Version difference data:
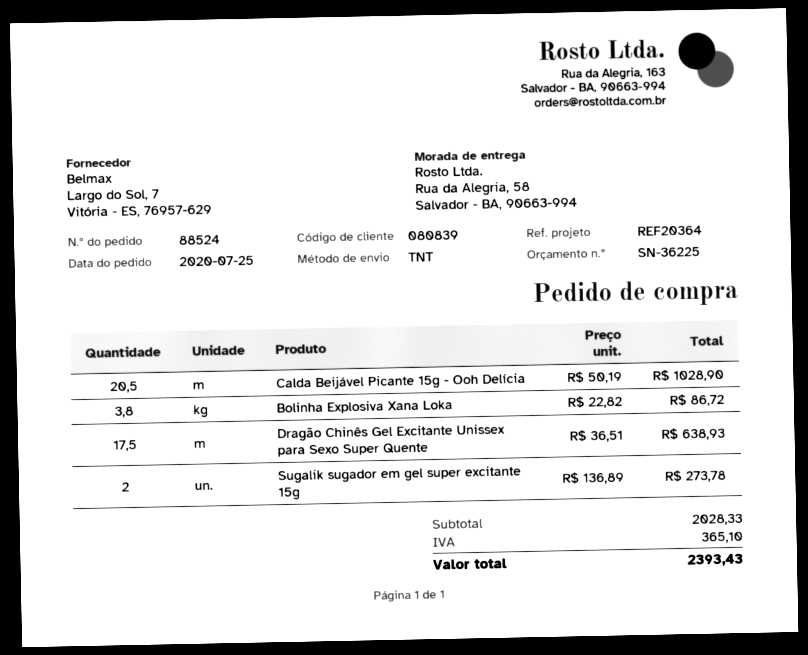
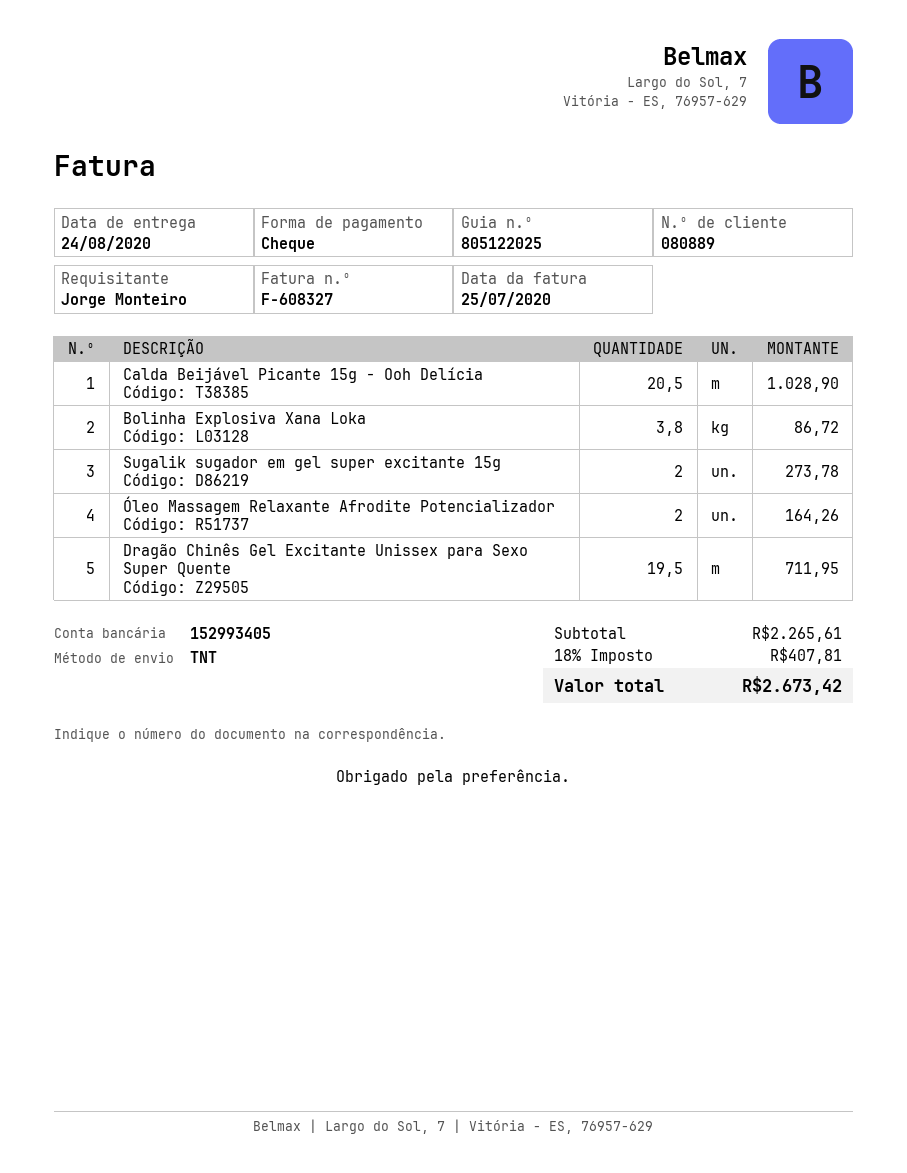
customer number: 080839 -> 080889
Dragão Chinês Gel Excitante Unissex para Sexo Super Quente: 17.5 for 638.93 -> 19.5 for 711.95
Óleo Massagem Relaxante Afrodite Potencializador: none -> 2 for 164.26
subtotal: 2028.33 -> 2265.61
tax: 365.10 -> 407.81
total: 2393.43 -> 2673.42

:: Exercise requirements ::
Could you quote, exactly as they appear, the line containing "subtotal: 2028.33 -> 2265.61" and every line after it to the end of the records above?

:: Result for this exercise ::
subtotal: 2028.33 -> 2265.61
tax: 365.10 -> 407.81
total: 2393.43 -> 2673.42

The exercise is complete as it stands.